We also have entered into relationships with certain third-party providers to expand our product offerings, and we may enter into similar arrangements in the future. These or other future relationships or transactions may involve preferred or exclusive licenses, discount pricing or investments in other businesses to expand our sales capabilities. These transactions could be material to our financial condition and results of operations, and though these transactions may provide additional benefits, they may not be profitable immediately or in the long term. Negotiating any such transactions could be time-consuming, difficult and expensive, and our ability to close these transactions may be subject to regulatory or other approvals and other conditions that are beyond our control. Consequently, we can make no assurances that any such transactions, investments or relationships, if undertaken and announced, would be completed or successful.
The impact of any one or more of these factors could materially and adversely affect our business, financial condition or results of operations.
System failures, security breaches or delays in the operation of our computer and communications systems may harm our business.

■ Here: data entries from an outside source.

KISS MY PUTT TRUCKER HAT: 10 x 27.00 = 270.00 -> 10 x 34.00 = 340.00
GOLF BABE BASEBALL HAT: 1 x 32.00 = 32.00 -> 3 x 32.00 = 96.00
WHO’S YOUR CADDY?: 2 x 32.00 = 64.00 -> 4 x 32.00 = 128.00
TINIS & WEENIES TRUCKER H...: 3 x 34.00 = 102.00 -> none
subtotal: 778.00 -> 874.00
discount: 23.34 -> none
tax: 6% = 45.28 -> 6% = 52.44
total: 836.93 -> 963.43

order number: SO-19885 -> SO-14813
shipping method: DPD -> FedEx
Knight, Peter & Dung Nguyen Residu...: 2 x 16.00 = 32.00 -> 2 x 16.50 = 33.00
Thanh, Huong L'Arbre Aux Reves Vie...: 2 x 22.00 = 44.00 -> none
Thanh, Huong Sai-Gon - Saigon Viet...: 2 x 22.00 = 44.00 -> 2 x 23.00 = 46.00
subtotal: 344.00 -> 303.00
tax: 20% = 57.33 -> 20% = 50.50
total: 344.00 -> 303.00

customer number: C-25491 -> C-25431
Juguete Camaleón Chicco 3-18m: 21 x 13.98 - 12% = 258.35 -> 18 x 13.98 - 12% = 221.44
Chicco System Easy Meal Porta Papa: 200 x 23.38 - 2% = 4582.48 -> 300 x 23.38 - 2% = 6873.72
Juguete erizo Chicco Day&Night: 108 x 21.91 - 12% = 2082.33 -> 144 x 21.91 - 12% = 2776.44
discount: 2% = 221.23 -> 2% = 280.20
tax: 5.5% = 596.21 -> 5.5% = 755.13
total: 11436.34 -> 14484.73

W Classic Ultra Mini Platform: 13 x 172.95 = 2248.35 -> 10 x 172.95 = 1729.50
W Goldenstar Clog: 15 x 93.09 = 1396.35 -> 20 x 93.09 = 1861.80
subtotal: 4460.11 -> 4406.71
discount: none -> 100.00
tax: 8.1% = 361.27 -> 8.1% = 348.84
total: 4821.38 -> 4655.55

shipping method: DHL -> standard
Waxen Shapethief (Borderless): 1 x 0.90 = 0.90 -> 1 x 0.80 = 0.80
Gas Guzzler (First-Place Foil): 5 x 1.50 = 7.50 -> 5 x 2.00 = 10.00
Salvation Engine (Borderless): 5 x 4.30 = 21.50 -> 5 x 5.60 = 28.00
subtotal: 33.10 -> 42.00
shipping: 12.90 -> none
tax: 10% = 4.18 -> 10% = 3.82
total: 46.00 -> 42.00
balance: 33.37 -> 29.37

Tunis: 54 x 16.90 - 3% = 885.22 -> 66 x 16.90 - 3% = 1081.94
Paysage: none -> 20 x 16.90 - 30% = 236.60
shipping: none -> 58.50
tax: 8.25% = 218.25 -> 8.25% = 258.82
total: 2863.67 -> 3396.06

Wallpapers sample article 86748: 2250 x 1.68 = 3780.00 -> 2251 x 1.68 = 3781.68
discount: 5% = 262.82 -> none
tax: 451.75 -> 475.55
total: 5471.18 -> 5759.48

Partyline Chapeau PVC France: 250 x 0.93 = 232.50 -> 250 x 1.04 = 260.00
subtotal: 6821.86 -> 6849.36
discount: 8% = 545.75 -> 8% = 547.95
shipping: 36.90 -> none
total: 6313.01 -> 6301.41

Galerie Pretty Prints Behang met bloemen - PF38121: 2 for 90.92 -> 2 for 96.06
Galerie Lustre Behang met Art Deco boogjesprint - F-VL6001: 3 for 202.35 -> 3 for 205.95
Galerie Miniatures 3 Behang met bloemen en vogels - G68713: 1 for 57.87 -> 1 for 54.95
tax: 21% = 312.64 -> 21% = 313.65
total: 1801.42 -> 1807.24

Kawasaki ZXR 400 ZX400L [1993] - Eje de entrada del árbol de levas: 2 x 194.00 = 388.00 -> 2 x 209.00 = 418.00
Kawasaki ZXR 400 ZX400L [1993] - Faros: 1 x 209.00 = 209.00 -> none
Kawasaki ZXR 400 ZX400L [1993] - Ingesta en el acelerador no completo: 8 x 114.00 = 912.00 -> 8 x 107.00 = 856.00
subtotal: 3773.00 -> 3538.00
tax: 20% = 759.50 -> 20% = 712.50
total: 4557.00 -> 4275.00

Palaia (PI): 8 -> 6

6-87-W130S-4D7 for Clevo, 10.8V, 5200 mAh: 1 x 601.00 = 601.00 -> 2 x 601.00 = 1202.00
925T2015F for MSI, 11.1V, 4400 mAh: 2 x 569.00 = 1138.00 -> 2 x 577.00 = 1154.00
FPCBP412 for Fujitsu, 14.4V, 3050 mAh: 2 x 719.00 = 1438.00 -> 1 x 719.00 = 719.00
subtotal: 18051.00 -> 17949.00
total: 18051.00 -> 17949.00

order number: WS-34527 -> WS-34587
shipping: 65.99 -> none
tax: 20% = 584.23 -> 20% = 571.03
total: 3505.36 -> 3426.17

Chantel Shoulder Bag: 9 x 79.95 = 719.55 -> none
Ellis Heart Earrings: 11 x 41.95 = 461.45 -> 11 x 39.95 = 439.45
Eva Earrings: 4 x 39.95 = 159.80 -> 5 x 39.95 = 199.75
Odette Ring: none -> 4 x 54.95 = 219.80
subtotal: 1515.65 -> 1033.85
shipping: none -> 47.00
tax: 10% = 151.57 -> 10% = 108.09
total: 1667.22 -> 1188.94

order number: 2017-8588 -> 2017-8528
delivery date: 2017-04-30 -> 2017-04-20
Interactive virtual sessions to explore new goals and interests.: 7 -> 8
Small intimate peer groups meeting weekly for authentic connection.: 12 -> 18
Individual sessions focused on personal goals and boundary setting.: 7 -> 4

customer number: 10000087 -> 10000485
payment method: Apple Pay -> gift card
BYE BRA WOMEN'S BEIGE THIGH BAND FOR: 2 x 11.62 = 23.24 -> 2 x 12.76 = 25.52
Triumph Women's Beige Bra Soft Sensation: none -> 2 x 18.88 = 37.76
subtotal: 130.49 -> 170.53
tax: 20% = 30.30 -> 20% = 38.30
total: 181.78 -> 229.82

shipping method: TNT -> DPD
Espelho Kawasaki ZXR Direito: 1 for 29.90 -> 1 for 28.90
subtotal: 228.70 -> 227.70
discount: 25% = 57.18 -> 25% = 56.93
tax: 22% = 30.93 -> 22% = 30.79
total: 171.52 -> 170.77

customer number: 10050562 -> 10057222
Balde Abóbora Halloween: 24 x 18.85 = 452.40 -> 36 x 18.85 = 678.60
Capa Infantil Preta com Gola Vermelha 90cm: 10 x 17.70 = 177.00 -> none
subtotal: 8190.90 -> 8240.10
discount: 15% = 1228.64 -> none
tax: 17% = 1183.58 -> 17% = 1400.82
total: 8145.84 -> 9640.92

Our success depends on the efficient and uninterrupted operation of our computer and communications systems and the third-party data centers we use. Our ability to collect and report accurate data may be interrupted by a number of factors, including the failure of our network or software systems, computer viruses, security breaches, or variability in user traffic on customer websites. A failure of our network or data gathering procedures, or those of our third-party data suppliers, could impede the processing of data, cause the corruption or loss of data, prevent the timely delivery of our products, or damage our brand and reputation.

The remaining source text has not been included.